Prompt: Copy out each line of the data that holds the word "день".

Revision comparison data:
--

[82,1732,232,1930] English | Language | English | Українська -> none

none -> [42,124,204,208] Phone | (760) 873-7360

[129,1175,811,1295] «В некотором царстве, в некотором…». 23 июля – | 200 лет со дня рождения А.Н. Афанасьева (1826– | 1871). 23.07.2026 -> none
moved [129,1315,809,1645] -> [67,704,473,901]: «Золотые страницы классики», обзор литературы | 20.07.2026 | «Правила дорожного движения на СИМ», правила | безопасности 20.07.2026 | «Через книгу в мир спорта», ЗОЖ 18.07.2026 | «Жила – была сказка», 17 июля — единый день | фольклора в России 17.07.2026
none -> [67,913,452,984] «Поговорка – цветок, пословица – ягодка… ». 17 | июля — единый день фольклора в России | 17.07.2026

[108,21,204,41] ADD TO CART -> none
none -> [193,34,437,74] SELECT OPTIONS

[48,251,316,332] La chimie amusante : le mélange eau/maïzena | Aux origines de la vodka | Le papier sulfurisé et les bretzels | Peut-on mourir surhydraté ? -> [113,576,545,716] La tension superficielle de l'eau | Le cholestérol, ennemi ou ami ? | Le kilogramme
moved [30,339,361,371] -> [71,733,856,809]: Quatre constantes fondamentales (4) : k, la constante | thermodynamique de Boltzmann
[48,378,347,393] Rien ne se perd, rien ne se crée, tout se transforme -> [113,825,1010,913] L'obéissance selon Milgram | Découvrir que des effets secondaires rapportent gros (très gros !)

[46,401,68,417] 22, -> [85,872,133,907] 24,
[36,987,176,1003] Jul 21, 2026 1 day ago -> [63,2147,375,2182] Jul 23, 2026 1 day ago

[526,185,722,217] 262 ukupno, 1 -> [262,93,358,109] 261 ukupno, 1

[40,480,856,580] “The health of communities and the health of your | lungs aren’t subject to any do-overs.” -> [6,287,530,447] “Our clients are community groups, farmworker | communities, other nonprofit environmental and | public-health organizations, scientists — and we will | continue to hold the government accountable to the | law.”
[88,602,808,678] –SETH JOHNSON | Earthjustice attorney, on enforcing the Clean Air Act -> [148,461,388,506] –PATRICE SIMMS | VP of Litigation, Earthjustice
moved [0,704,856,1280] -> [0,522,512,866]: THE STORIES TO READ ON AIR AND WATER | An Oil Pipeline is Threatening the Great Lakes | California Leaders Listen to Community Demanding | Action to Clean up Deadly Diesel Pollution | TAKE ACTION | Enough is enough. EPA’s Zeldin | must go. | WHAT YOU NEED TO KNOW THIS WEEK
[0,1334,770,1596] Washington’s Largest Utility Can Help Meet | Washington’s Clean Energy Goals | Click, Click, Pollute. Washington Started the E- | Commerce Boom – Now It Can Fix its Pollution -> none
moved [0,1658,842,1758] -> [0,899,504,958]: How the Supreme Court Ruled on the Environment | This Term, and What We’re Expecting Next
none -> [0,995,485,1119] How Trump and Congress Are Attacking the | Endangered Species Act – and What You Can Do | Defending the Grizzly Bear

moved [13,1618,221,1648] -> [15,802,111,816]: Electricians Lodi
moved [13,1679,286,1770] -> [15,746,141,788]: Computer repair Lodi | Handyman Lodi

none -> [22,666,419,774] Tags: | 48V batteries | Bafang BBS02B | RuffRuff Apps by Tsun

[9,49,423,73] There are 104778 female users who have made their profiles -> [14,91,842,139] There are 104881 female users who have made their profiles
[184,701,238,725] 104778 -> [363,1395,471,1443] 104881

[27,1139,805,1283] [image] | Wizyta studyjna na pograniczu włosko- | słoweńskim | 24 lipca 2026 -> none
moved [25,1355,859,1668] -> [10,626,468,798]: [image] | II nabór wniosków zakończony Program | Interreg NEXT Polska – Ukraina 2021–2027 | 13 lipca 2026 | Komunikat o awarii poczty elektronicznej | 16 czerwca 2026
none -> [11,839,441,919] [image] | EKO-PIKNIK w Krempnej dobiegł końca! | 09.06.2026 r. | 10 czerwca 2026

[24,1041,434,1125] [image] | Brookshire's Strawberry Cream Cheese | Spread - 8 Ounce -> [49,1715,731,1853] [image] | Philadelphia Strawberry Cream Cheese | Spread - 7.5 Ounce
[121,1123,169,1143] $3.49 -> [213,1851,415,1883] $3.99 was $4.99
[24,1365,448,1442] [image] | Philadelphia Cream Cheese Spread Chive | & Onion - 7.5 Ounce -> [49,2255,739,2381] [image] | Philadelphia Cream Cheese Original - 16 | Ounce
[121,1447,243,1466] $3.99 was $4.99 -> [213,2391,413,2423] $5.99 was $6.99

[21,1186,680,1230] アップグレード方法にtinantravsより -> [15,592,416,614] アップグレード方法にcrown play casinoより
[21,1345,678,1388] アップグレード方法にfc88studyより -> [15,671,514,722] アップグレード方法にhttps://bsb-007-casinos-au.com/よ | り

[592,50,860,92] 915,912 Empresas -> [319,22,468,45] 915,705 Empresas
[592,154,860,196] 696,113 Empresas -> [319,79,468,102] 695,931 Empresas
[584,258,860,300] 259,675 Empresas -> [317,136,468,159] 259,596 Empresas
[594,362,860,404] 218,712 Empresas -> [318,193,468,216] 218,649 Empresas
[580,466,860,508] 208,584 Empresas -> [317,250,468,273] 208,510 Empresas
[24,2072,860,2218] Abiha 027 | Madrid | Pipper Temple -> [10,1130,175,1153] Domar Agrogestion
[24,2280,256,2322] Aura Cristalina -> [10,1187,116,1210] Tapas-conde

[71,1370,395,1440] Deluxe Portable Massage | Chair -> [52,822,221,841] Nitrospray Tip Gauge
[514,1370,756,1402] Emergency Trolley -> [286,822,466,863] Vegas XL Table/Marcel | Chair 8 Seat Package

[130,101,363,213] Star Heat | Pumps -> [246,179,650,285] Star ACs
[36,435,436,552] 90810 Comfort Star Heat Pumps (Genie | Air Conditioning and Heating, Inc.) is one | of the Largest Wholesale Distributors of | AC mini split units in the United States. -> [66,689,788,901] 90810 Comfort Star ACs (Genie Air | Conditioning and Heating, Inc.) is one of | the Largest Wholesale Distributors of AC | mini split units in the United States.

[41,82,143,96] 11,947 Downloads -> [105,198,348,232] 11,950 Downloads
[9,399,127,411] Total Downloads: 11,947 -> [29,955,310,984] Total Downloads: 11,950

--

Solution to this exercise:
moved [129,1315,809,1645] -> [67,704,473,901]: «Золотые страницы классики», обзор литературы | 20.07.2026 | «Правила дорожного движения на СИМ», правила | безопасности 20.07.2026 | «Через книгу в мир спорта», ЗОЖ 18.07.2026 | «Жила – была сказка», 17 июля — единый день | фольклора в России 17.07.2026
none -> [67,913,452,984] «Поговорка – цветок, пословица – ягодка… ». 17 | июля — единый день фольклора в России | 17.07.2026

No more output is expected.